E persino la foto istituzionale escludeva inizialmente la presidente della Commissione, richiamata alla fine, secondo un documento interno del Consiglio, su «suggerimento» di Michel.

«In questa situazione, ci saremmo aspettati che i due ospiti si fossero accordati tra loro», hanno spiegato all'ANSA fonti governative turche, facendo trapelare l'immagine di leader UE che sgomitano per apparire al centro della scena.

Ma la giustificazione sul rango formalmente superiore di Michel non soddisfa. In termini di protocollo, ha sottolineato il portavoce dell'esecutivo UE, Eric Mamer, i «presidenti della Commissione e del Consiglio europeo sono trattati nello stesso modo».

La questione di genere, un peso simbolico

Resta in ogni caso il peso simbolico della questione di genere. Nel colloquio con Erdogan, ha sottolineato Bruxelles, von der Leyen ha parlato della Convenzione di Istanbul contro la violenza di genere, «e dei diritti delle donne».

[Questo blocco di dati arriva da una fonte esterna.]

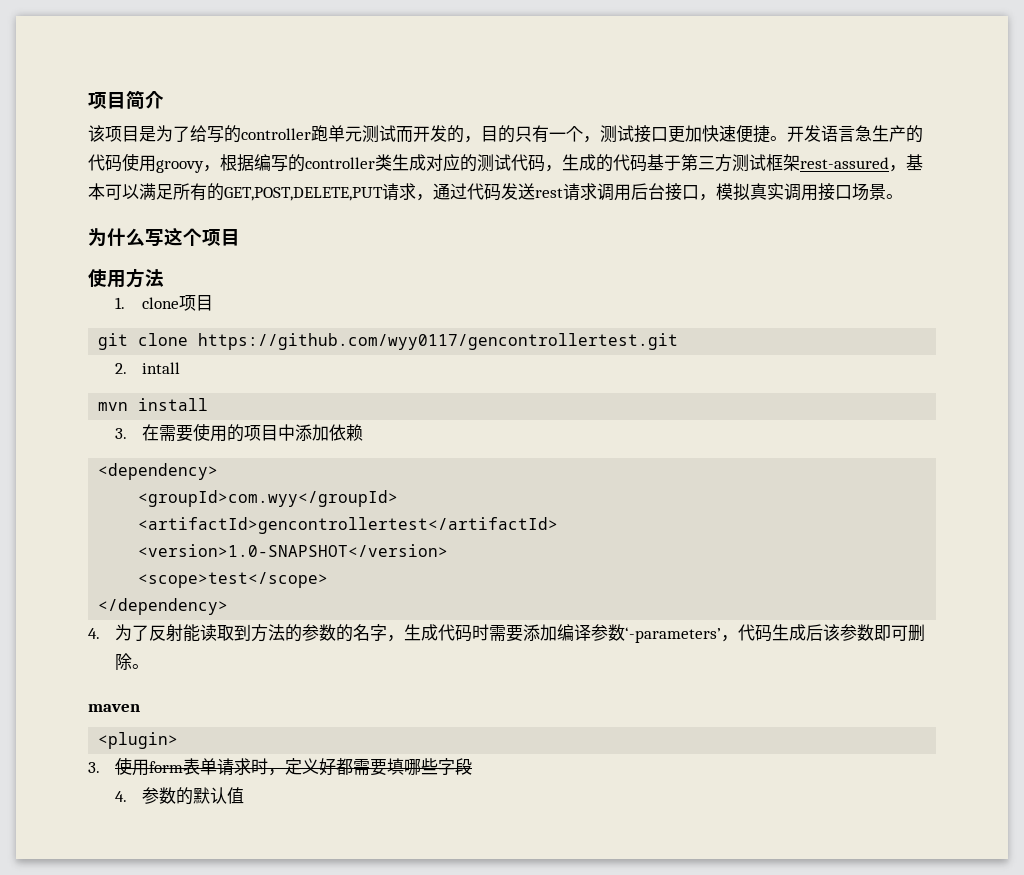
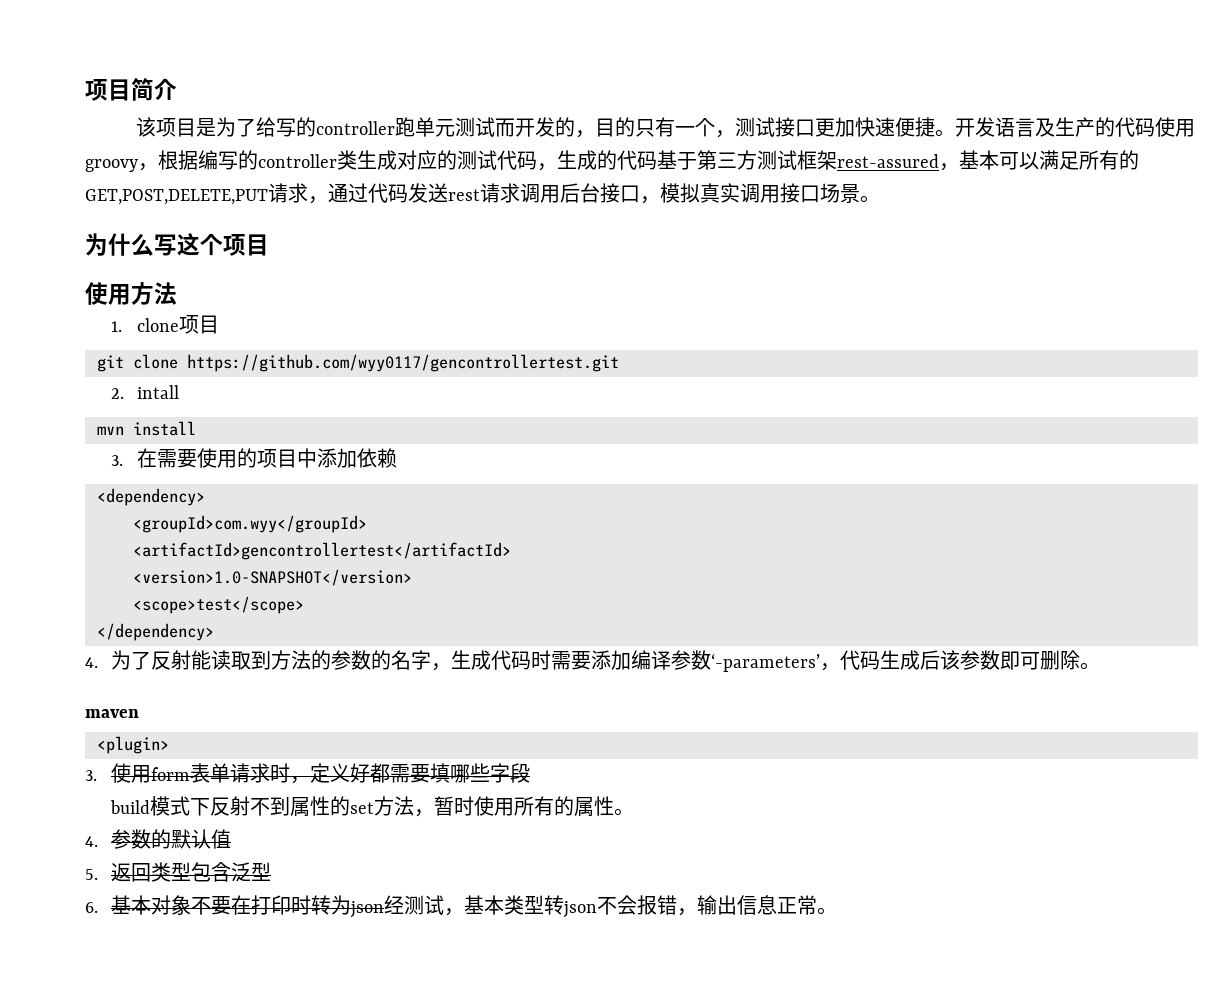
[855,125,872,142] 急 -> [1035,118,1056,137] 及
[115,787,245,805] 4.参数的默认值 -> [110,796,635,817] [85,829,232,849] [85,862,272,882] [85,895,838,918] build模式下反射不到属性的set方法，暂时使用所有的属性。 // 4.参数的默认值 // 5.返回类型包含泛型 // 6.基本对象不要在打印时转为json经测试，基本类型转json不会报错，输出信息正常。

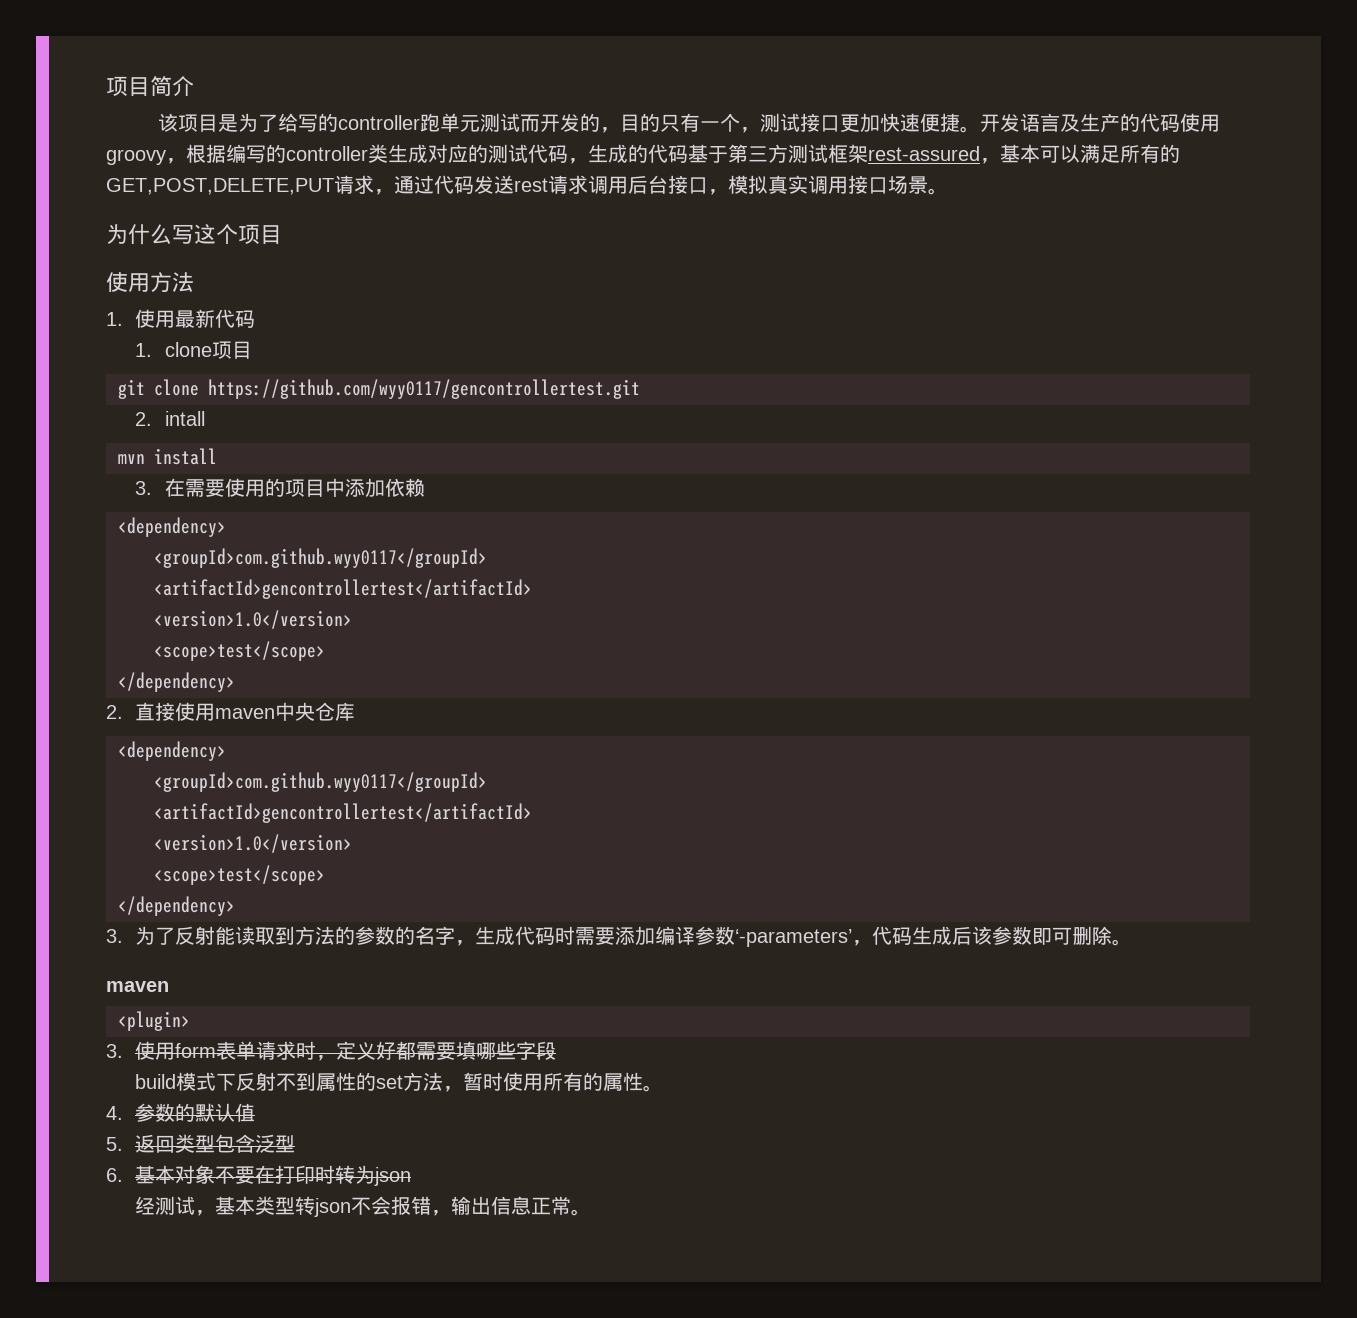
(177, 293) none -> [106,309,256,328] // 1.使用最新代码
[133,515,367,533] [133,542,511,560] [133,569,412,586] [133,596,304,614] [97,623,214,641] [85,657,98,668] <groupId>com.wyy</groupId> // <artifactId>gencontrollertest</artifactId> // <version>1.0-SNAPSHOT</version> // <scope>test</scope> // </dependency> // 4. -> [154,548,487,568] [154,579,532,599] [154,610,352,629] [154,641,325,661] [118,672,235,692] [106,702,356,721] [118,741,226,761] [154,772,487,792] [154,803,532,823] [154,834,352,853] [154,865,325,885] [118,896,235,916] [106,929,123,943] <groupId>com.github.wyy0117</groupId> // <artifactId>gencontrollertest</artifactId> // <version>1.0</version> // <scope>test</scope> // </dependency> // 2.直接使用maven中央仓库 // <dependency> // <groupId>com.github.wyy0117</groupId> // <artifactId>gencontrollertest</artifactId> // <version>1.0</version> // <scope>test</scope> // </dependency> // 3.
(385, 909) none -> (412, 1176) //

Le ricostruzioni rendono comunque sempre più scomoda la posizione di Michel, che anche oggi è tornato a «deplorare» l'accaduto parlando di «immagine disastrosa». Ora dopo ora, cresce il fronte che ne invoca le dimissioni.

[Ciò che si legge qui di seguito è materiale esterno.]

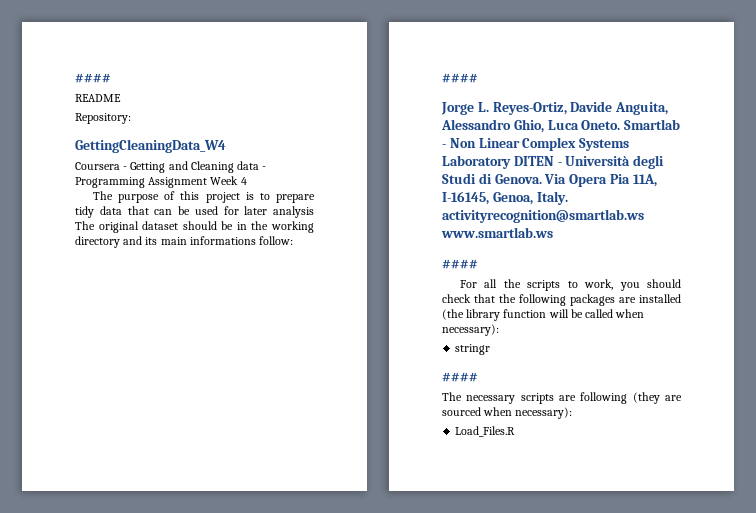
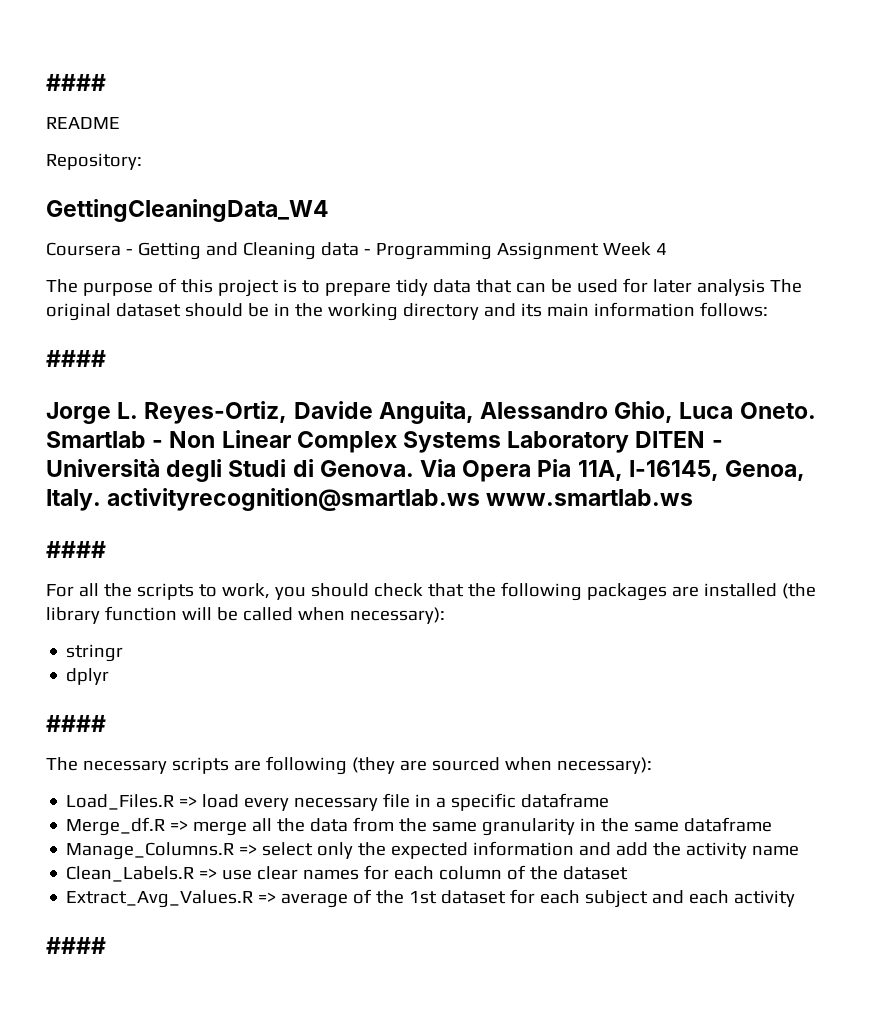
[189,236,294,245] informations follow: -> [593,302,768,317] information follows:
(491, 349) none -> [66,668,110,685] // dplyr
(516, 431) none -> [179,793,610,811] [66,817,773,836] [66,841,800,860] [66,865,629,882] [66,889,796,908] [46,937,106,954] => load every necessary file in a specific dataframe // Merge_df.R => merge all the data from the same granularity in the same dataframe // Manage_Columns.R => select only the expected information and add the activity name // Clean_Labels.R => use clear names for each column of the dataset // Extract_Avg_Values.R => average of the 1st dataset for each subject and each activity // ####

E c'è già chi vede una macchia indelebile in vista del rinnovo della sua carica, tra poco più di un anno. In bilico sembra anche l'ambasciatore UE ad Ankara, il tedesco Nikolaus Meyer-Landrut.

La vicenda finirà al Parlamento europeo?

Intanto, il caso è destinato a finire al Parlamento europeo. Dopo la condanna unanime, dai maggiori gruppi è arrivata la richiesta di un dibattito in plenaria per far luce sull'accaduto.

«La visita ad Ankara avrebbe dovuto rappresentare un messaggio di fermezza e unità dell'approccio dell'Europa alla Turchia. Purtroppo, si è tradotta in un simbolo di disunione, poiché i presidenti non sono riusciti a stare insieme quando era necessario», ha attaccato il presidente del Ppe, Manfred Weber.

A sollecitare una discussione con von der Leyen e Michel è stata anche la presidente del gruppo dei Socialisti e Democratici (S&D), Iratxe Garcia Perez, che ha ricordato: «L'unità dell'Unione europea e il rispetto dei diritti umani, compresi i diritti delle donne, sono fondamentali».